Uninitalized Block With ext3, when need to check 16TB disk with e2fsck (restart
after currupt) will take 2-10 hours to go through all inode to check. Ext4 simple
add to Group Description 2 field EXT4_BG_INODE_UNINIT and EXT4_BG_BLOCK_UNINIT
mark what block group don't have any inode, so don't need to group through that
block group
Conclusion
The evolution from Ext2 to Ext4 perfectly illustrates how Linux engineers continually solve complex bottlenecks in storage technology, aslo show the art of software.
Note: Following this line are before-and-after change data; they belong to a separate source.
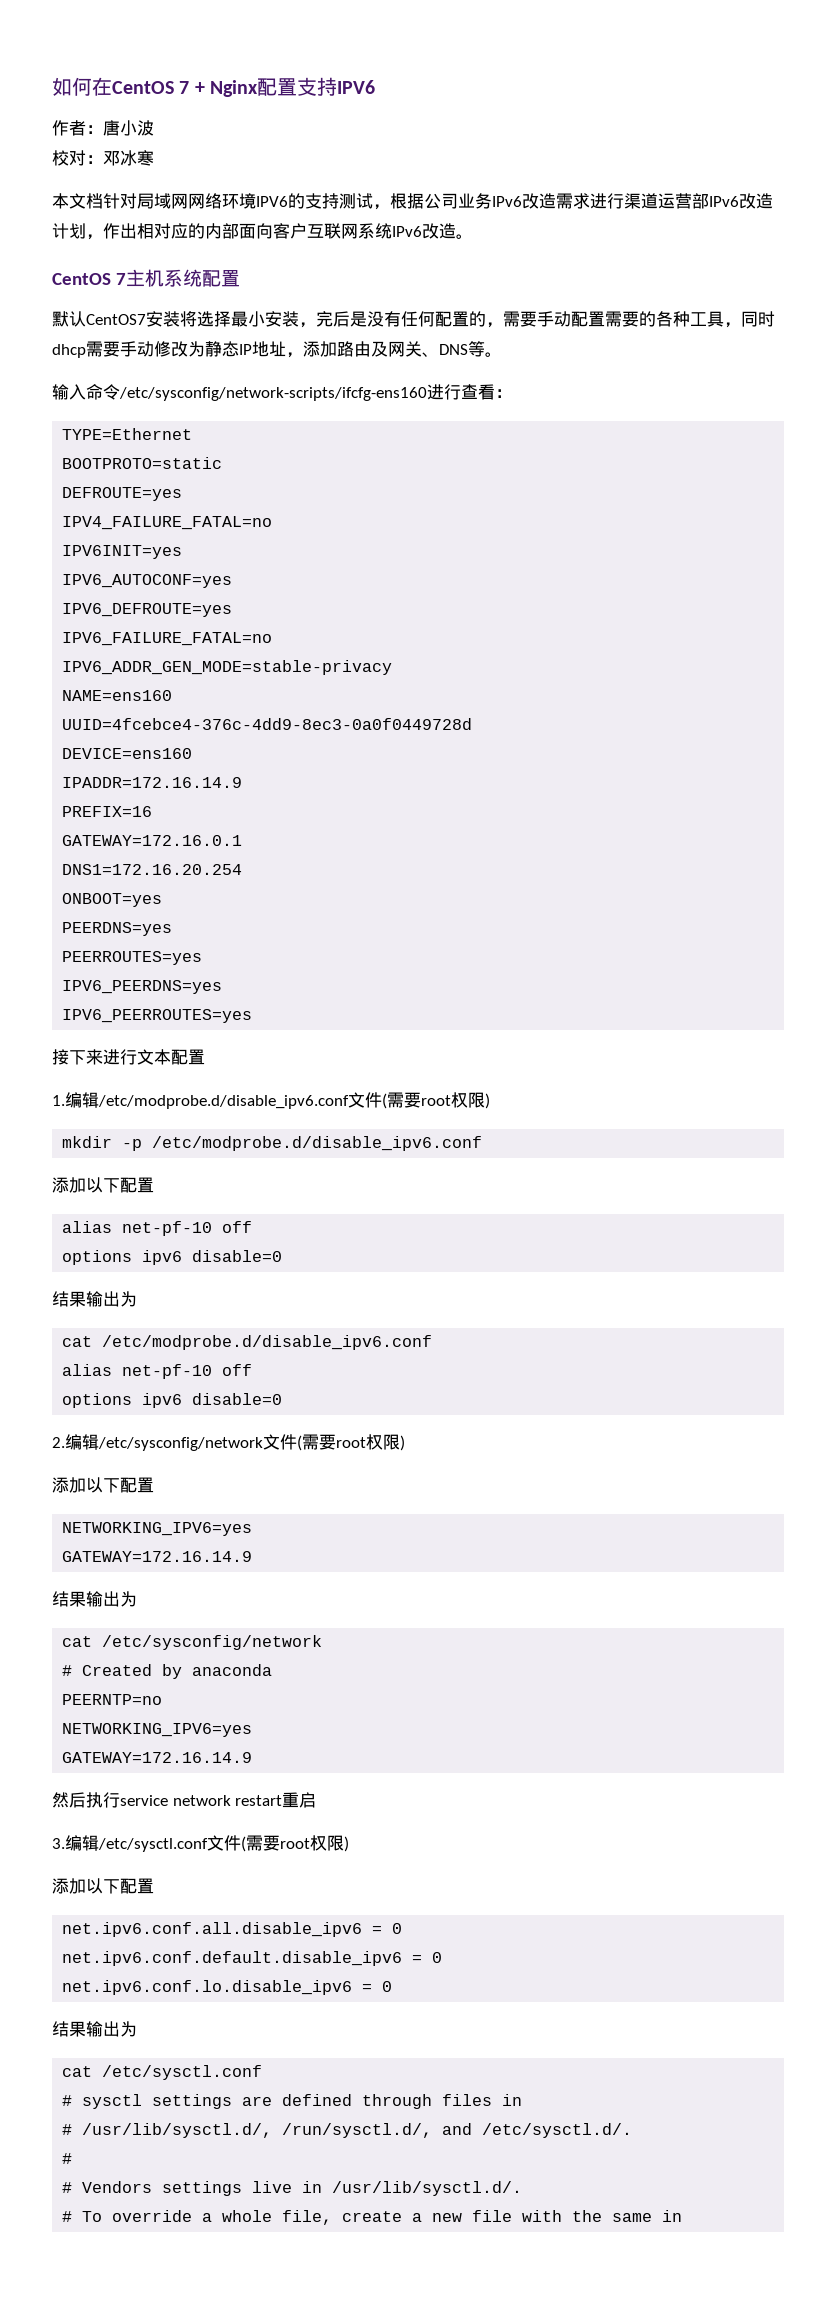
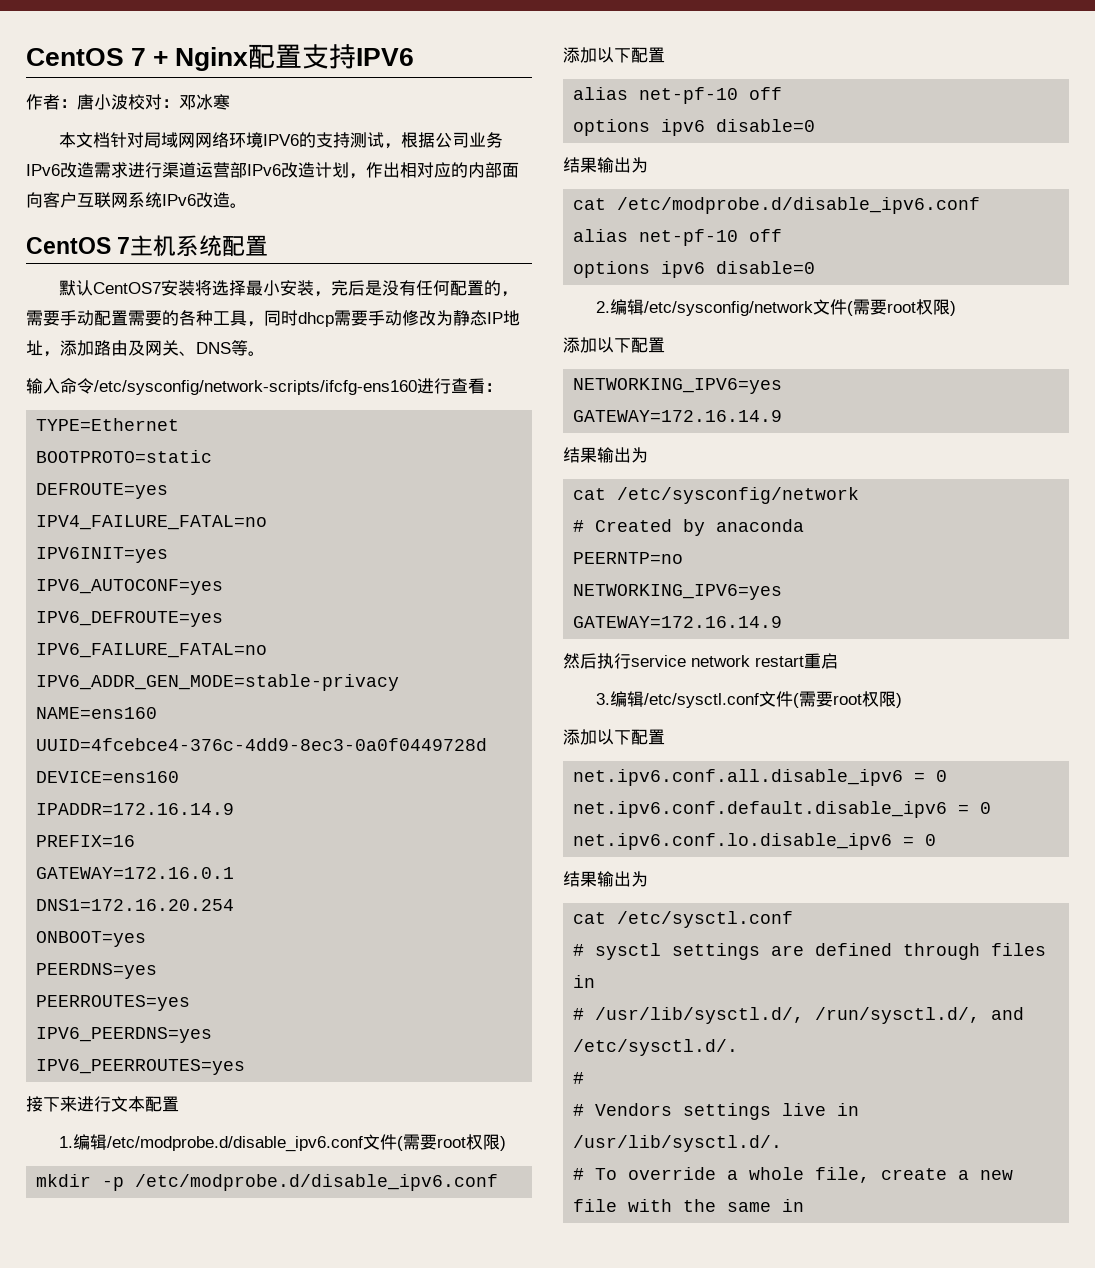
[52,77,112,96] 如何在 -> (26, 57) none
(154, 128) // -> (128, 102) none

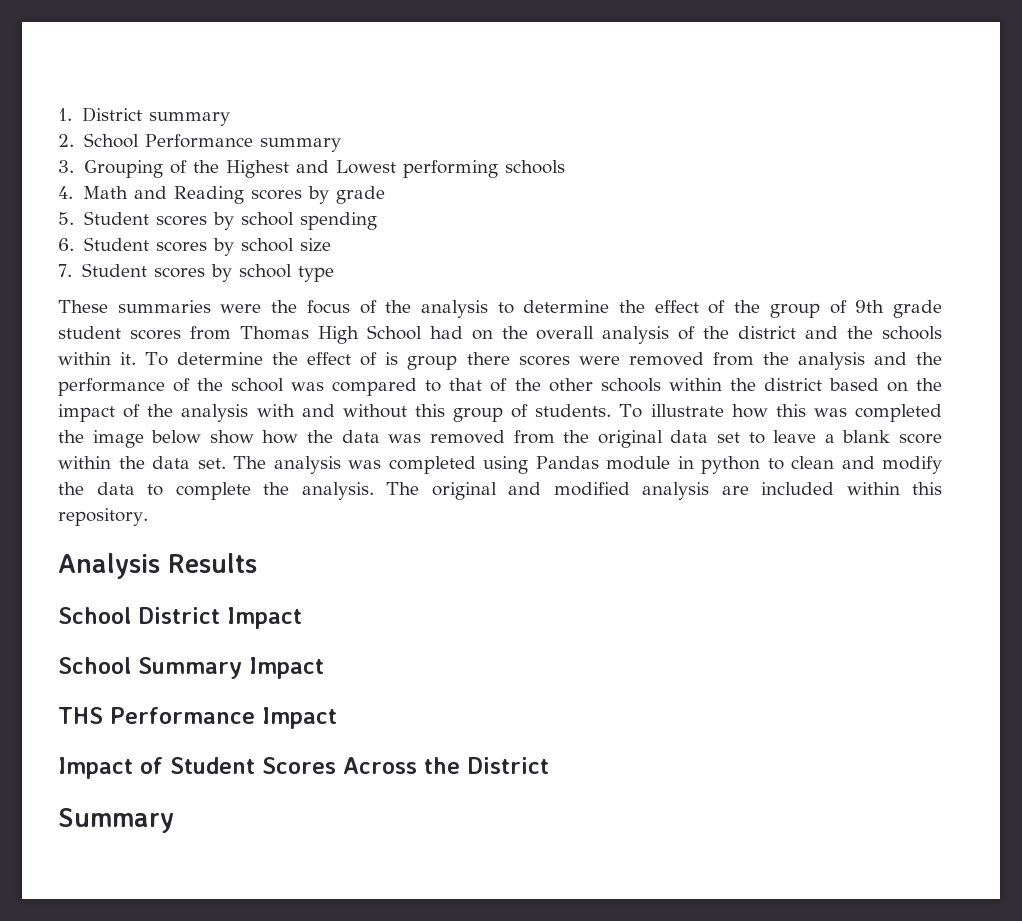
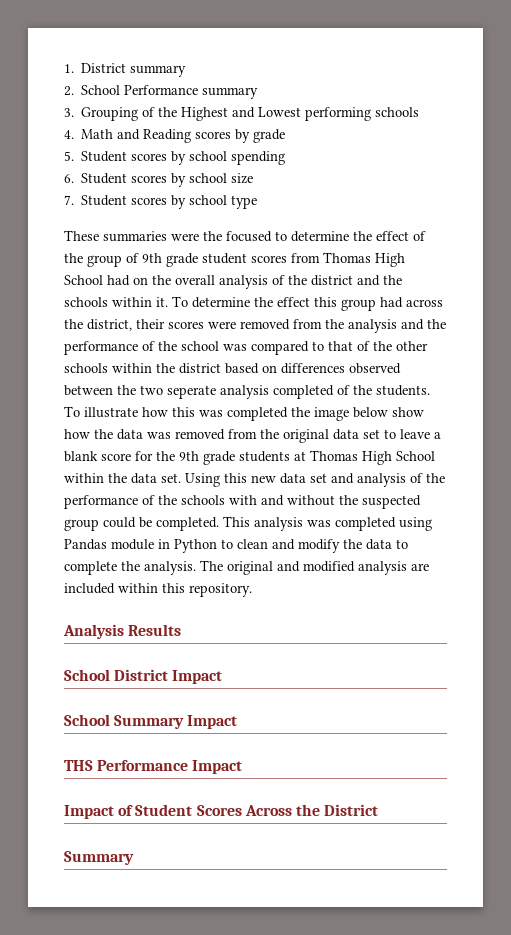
[306,300,488,318] focus of the analysis -> [226,231,272,242] focused
[360,352,510,370] of is group there -> [314,297,443,311] [64,319,165,331] this group had across the district, their
[915,378,942,391] [58,404,529,422] the impact of the analysis with and without this group of -> [281,363,401,374] [64,385,372,399] differences observed between the two seperate analysis completed of the
[58,456,266,469] within the data set. The -> [135,450,435,465] [64,473,445,487] [64,495,421,509] [64,516,250,531] for the 9th grade students at Thomas High School within the data set. Using this new data set and analysis of the performance of the schools with and without the suspected group could be completed. This
[701,456,760,474] python -> [174,539,217,553] Python

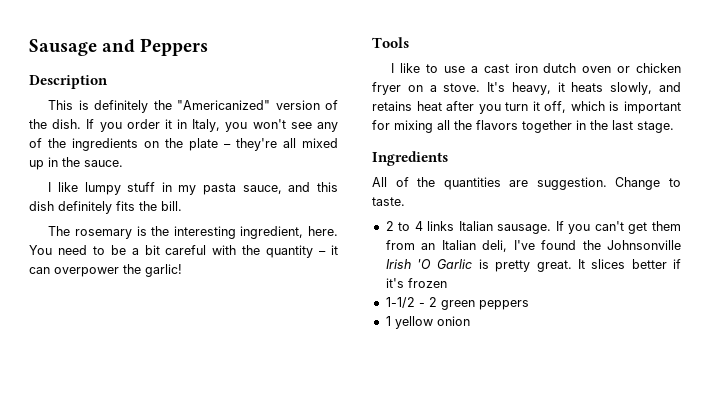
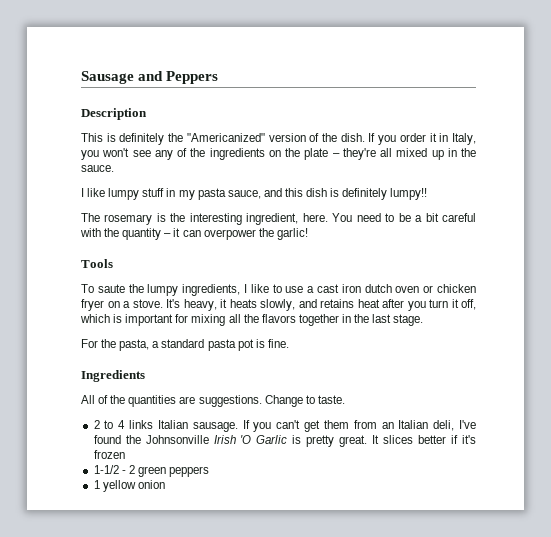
[58,201,182,214] definitely fits the bill. -> [330,188,428,200] is definitely lumpy!!
(409, 42) none -> [81,284,241,296] To saute the lumpy ingredients,
(674, 127) none -> [81,339,289,351] // For the pasta, a standard pasta pot is fine.
[536,177,607,190] suggestion. -> [198,395,262,407] suggestions.

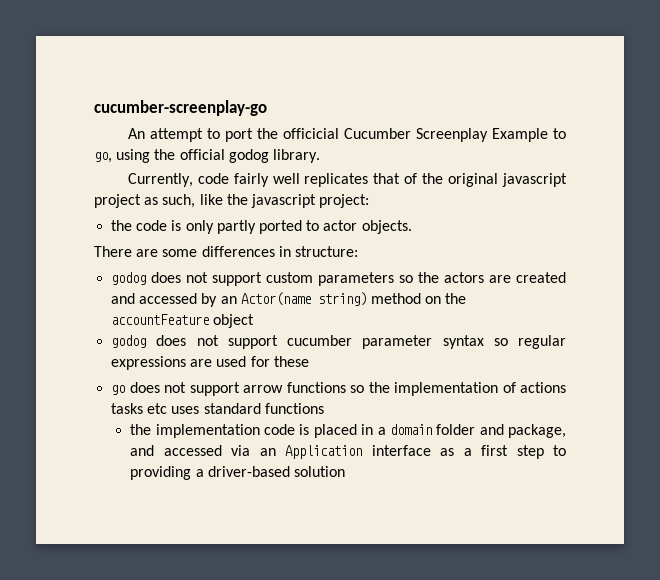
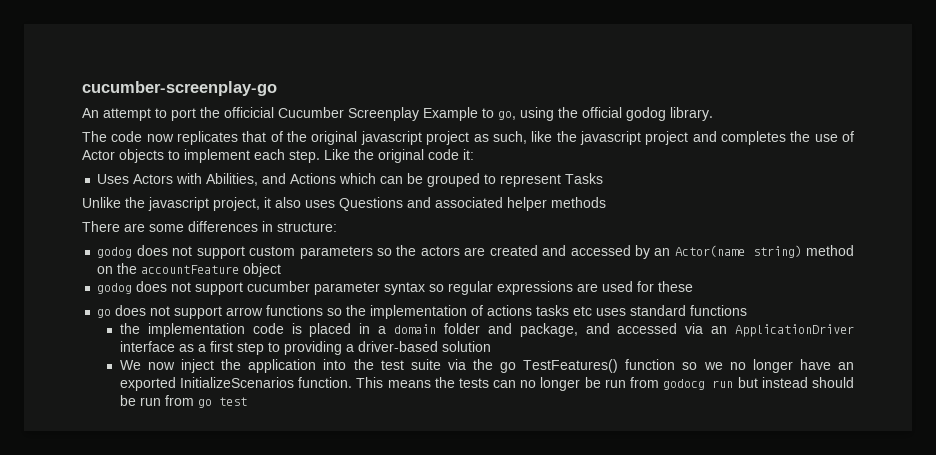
[127,173,300,187] Currently, code fairly well -> [82,131,174,142] The code now
[319,194,370,208] [111,220,412,234] project: // the code is only partly ported to actor objects. -> [645,131,855,145] [82,149,474,163] [97,173,604,187] [82,197,606,211] project and completes the use of Actor objects to implement each step. Like the original code it: // Uses Actors with Abilities, and Actions which can be grouped to represent Tasks // Unlike the javascript project, it also uses Questions and associated helper methods
[285,445,363,459] Application -> [735,324,854,337] ApplicationDriver
(345, 471) none -> [119,359,855,373] [119,377,855,391] [119,395,247,408] // We now inject the application into the test suite via the go TestFeatures() function so we no longer have an exported InitializeScenarios function. This means the tests can no longer be run from godocg run but instead should be run from go test

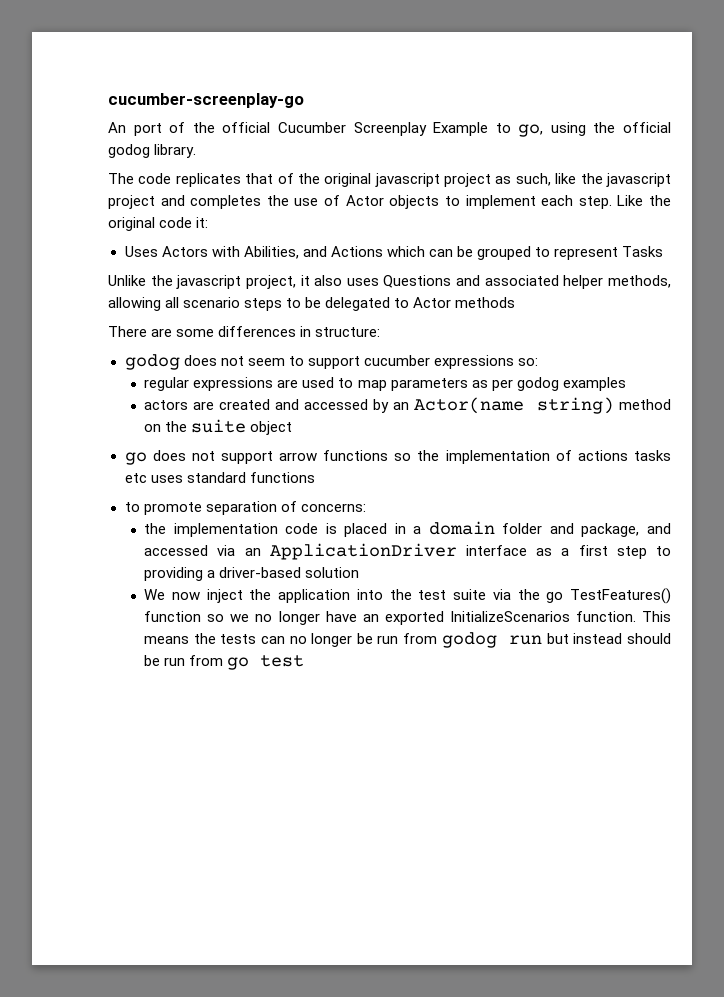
[103,107,274,121] attempt to port the officicial -> [133,122,271,136] port of the official
[146,134,174,142] now -> (172, 178) none
(547, 204) none -> [608,275,671,288] [108,297,452,311] methods, allowing all scenario steps to be delegated to Actor
[196,245,417,259] support custom parameters so the -> [247,355,538,369] [144,377,626,391] seem to support cucumber expressions so: // regular expressions are used to map parameters as per godog examples //
[141,265,240,274] accountFeature -> [191,419,247,433] suite
[97,281,694,295] // godog does not support cucumber parameter syntax so regular expressions are used for these -> (293, 428) none
(748, 310) none -> [124,501,366,515] // to promote separation of concerns:
[663,379,706,390] godocg -> [441,632,497,648] godog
At the end of the day, knowing how the computer actually saves a file under the hood helps us write smarter, better software.
Reference:
- The Second Extended File System Internal Layout
- Planned Extensions to the Linux Ext2/Ext3 Filesystem
- The Second Extended Filesystem
- The new ext4 filesystem: current status and future plans
Disclaimer: There is some low-level informations i have not writen about ext2/3/4 in this blog, this is only abstract thing to get feet wet. Feel free to seek more deeper information or question me.